First Tomatoes of the Season

Tonight at the garden we found the first of the tomatoes! The Matt’s Wild Cherry tomato that we ordered specially in May at the farmer’s market is our winner for first fruit of the season.  I suppose it’s no wonder – they are tiny little things.  Here they are in full glory, shown to size.

My salad next week will be awesome.

Garden Tally

This year, I’ve decided to keep track of what produce we take home from the garden, to the best of my ability anyway.  I’ve already given a ton of lettuce away, without weighing, so it won’t be perfect, but I’d love to add it all up at the end of the year and find out how much we got.

Anyway, this week, we took home more lettuce, sugar snap peas, purple podded peas, and the first of the cucumbers.  Oh, and a couple of tiny carrots from thinning.  Hurrah!

So, the tally so far for the year:

LETTUCE: 2lbs

SUGARSNAP PEAS: 2lbs

PURPLE PODDED PEAS: 1lb, 8oz.

CUCUMBERS: 1 lb.

CARROTS: 1 oz.  (yea, that’s not a typo, they’re really little 🙂

And this is just the beginning….

Farmer’s Market Sunday

I’m loving the farmer’s market this time of year, with each week bringing new produce that’s coming into season.  This week was the first of the apple’s for the year.  Yes, apples are NOT in season all year round.

This week we picked up:

  • 1 half-gallon of reduced-fat milk and 1 pint chocolate milk from Battenkill Creamery
  • 1 pint nectarines and 1 quart Lodi apples from Maynard Farm
  • Approx. 3lbs Kansas City-style pork ribs from Sweet Tree Farm
  • 1 bagel and one challah roll from Our Daily Bread
  • 1 carrot cupcake and 1 blueberry muffin from Cream Cream Cakes

A few notes from this week:

* I’ve never had a nectarine.  How weird is that?  We went at the tail end of the market today and there were only 2 quarts left, so I thought I’d try some.  What was even funnier is that Farmer Maynard told me before he started growing them he’d never had one before either!

* The Lodi apple (pronounced Load-Eye and not Load-ee like I thought) is an early apple that doesn’t store very well (like most early apples).
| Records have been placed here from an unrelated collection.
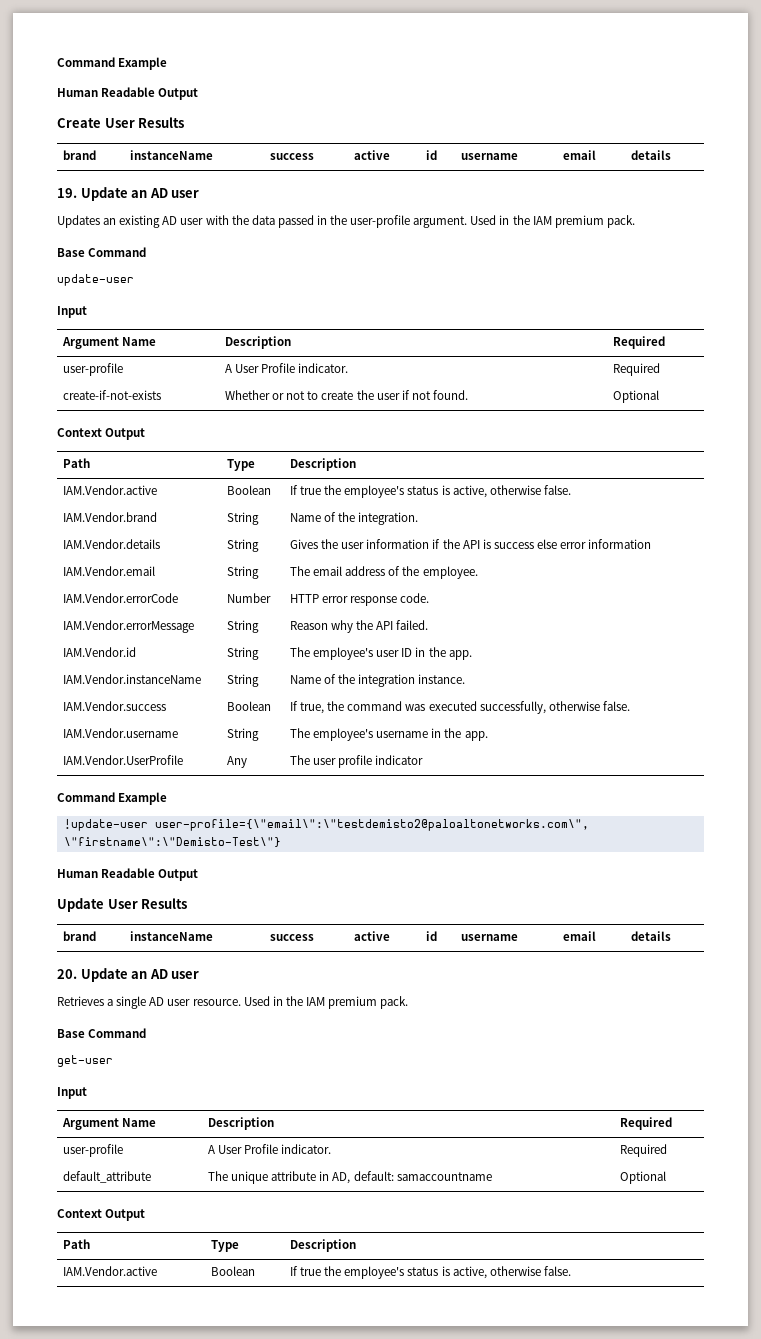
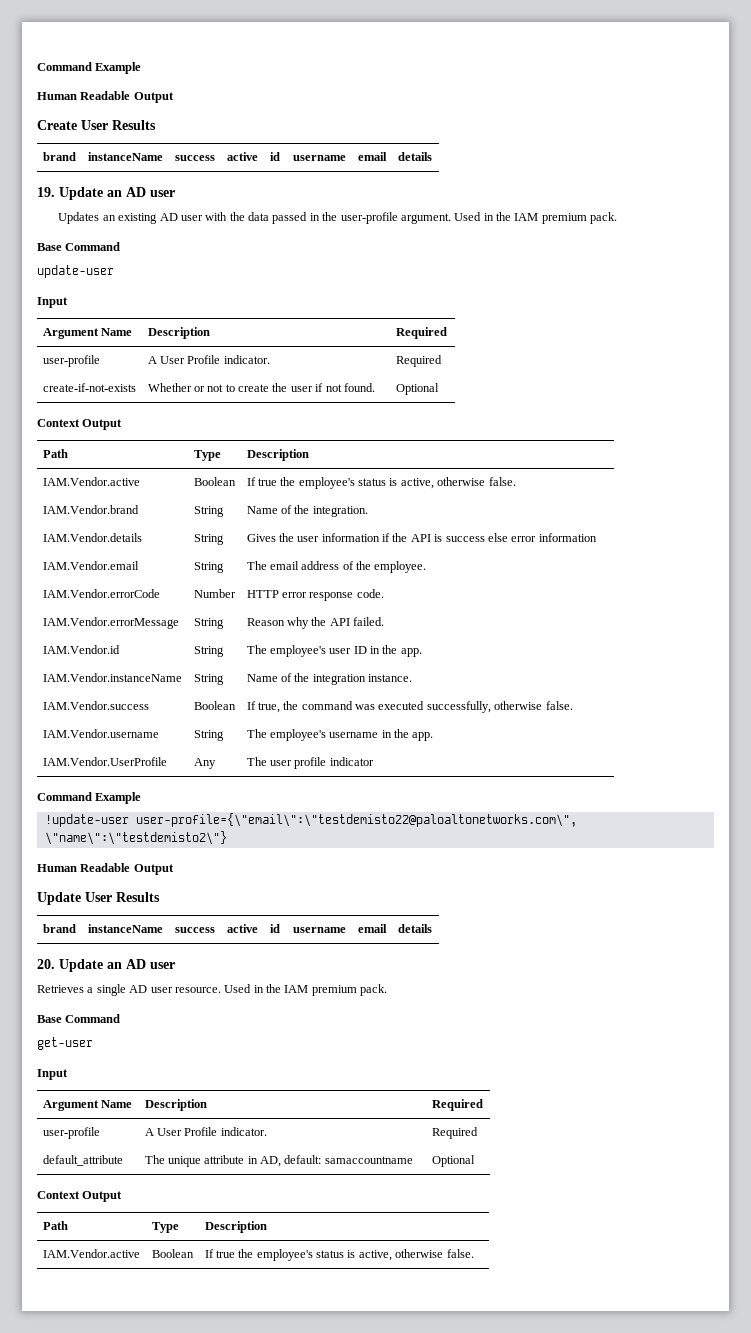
- !update-user user-profile={\"email\":\"testdemisto2@paloaltonetworks.com\", \"firstname\":\"Demisto-Test\"}
+ !update-user user-profile={\"email\":\"testdemisto22@paloaltonetworks.com\", \"name\":\"testdemisto2\"}

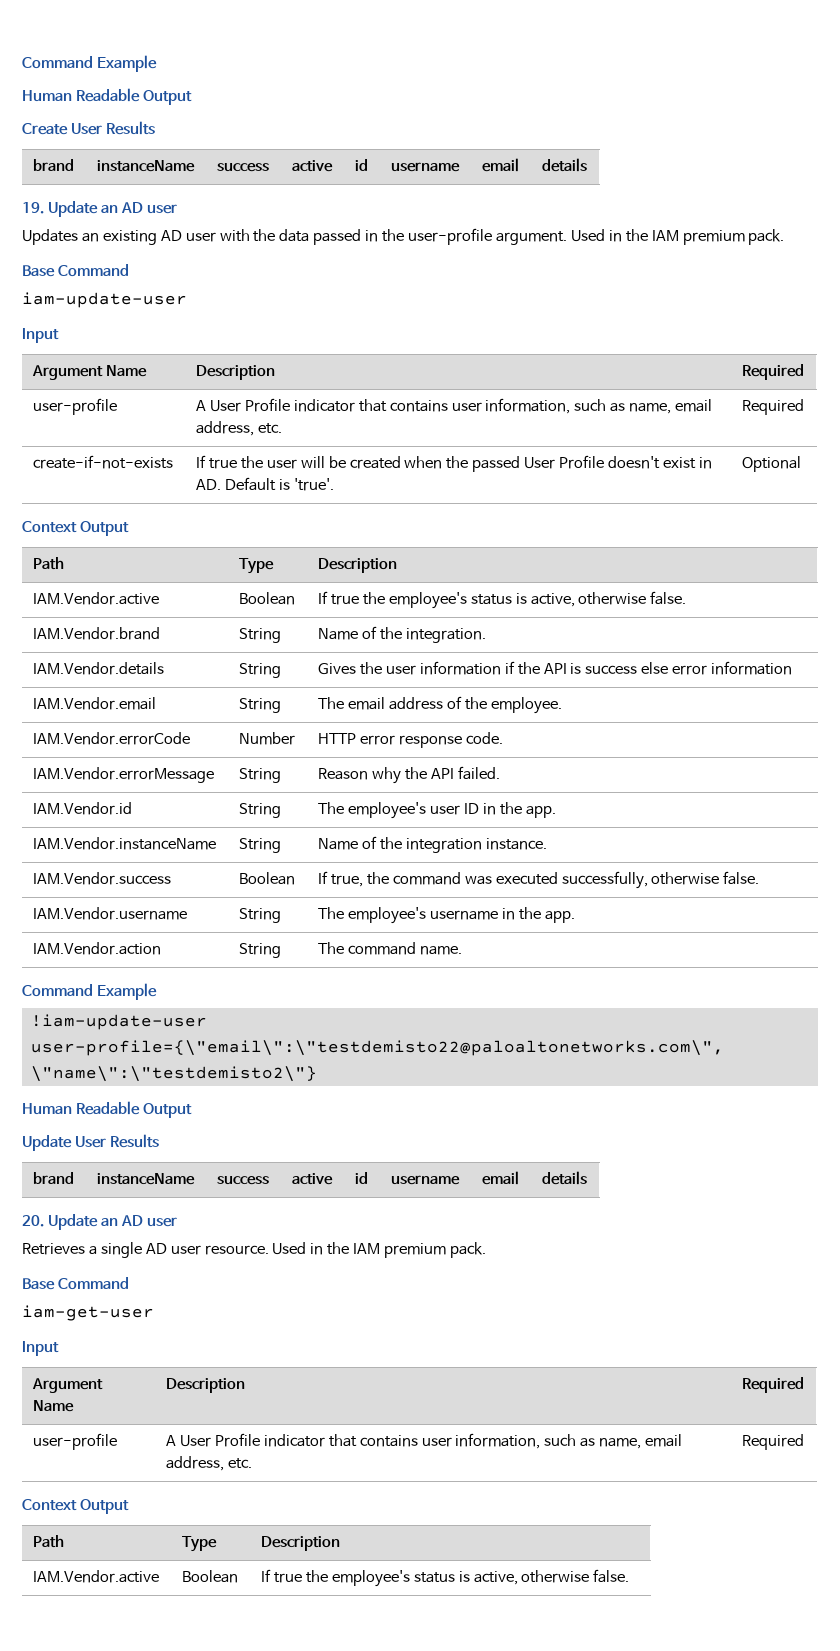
- update-user
+ iam-update-user
  Input
  Argument Name | Description | Required
- user-profile | A User Profile indicator. | Required
- create-if-not-exists | Whether or not to create the user if not found. | Optional
+ user-profile | A User Profile indicator that contains user information, such as name, email address, etc. | Required
+ create-if-not-exists | If true the user will be created when the passed User Profile doesn't exist in AD. Default is 'true'. | Optional
- IAM.Vendor.UserProfile | Any | The user profile indicator
+ IAM.Vendor.action | String | The command name.
  Command Example
- !update-user user-profile={\"email\":\"testdemisto22@paloaltonetworks.com\", \"name\":\"testdemisto2\"}
+ !iam-update-user user-profile={\"email\":\"testdemisto22@paloaltonetworks.com\", \"name\":\"testdemisto2\"}
- get-user
+ iam-get-user
  Input
  Argument Name | Description | Required
- user-profile | A User Profile indicator. | Required
- default_attribute | The unique attribute in AD, default: samaccountname | Optional
+ user-profile | A User Profile indicator that contains user information, such as name, email address, etc. | Required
We’d never seen one before and thought we should give it a shot.  It’s supposed to be quite tart, so K is looking forward to it.

* I enjoyed my challah roll with loads of cream cheese and a big dollop of sugar-free cherry jam I made just last week on top.  A post on cherry picking is coming soon, but for Father’s Day, I made my dad 3 jars of sugar-free jam since he loves the stuff, and sugar-free because I love him and sugar is not great for him.  I used Xylitol instead, and I have to say, I can’t tell the difference between the sugar free and regular sugar jam.  I really must do this again, because normally I have to add 6 cups of sugar to my jam, and with this recipe, I only added 2.5 cups of xylitol.

*Tonight we ate the ribs (well, some of the ribs) with mashed potatoes with garlic scapes and shelled purple podded peas from our garden.  Not bad (the peas).  I picked a bunch more at the garden today and will try to dry them next.  It was fun to shell, but only because I had a limited amount from last week.  If I had bushels and bushels, not so much!

It’s Berrying Season!

June is here and almost gone and that means that berries of all sorts are in season!  A couple of weekends ago, K and I went strawberry picking and made short work of 4 quarts.  I won’t post about it in detail again, it was very similar to the strawberry picking we did last year, except that it was lightly misting and overcast.  This made it much nicer to pick rather than in the hot, sunny, humid weather.  We got 4 quarts this year, instead of 3 quarts like last, and aren’t planning to make any jam – there’s still a few jars left over.  And yet, we could have used even more!

The difference is, we finally purchased a dehydrator. Rather than heat up the whole house by putting on the oven to dehydrate, we can now use this dehydrate strawberries, cherries and blueberries, make fruit leather, and dry peas (oh yea, that’s coming).

So, after hulling strawberries, we froze a quart, kept a quart fresh for snacking on, and dried the rest.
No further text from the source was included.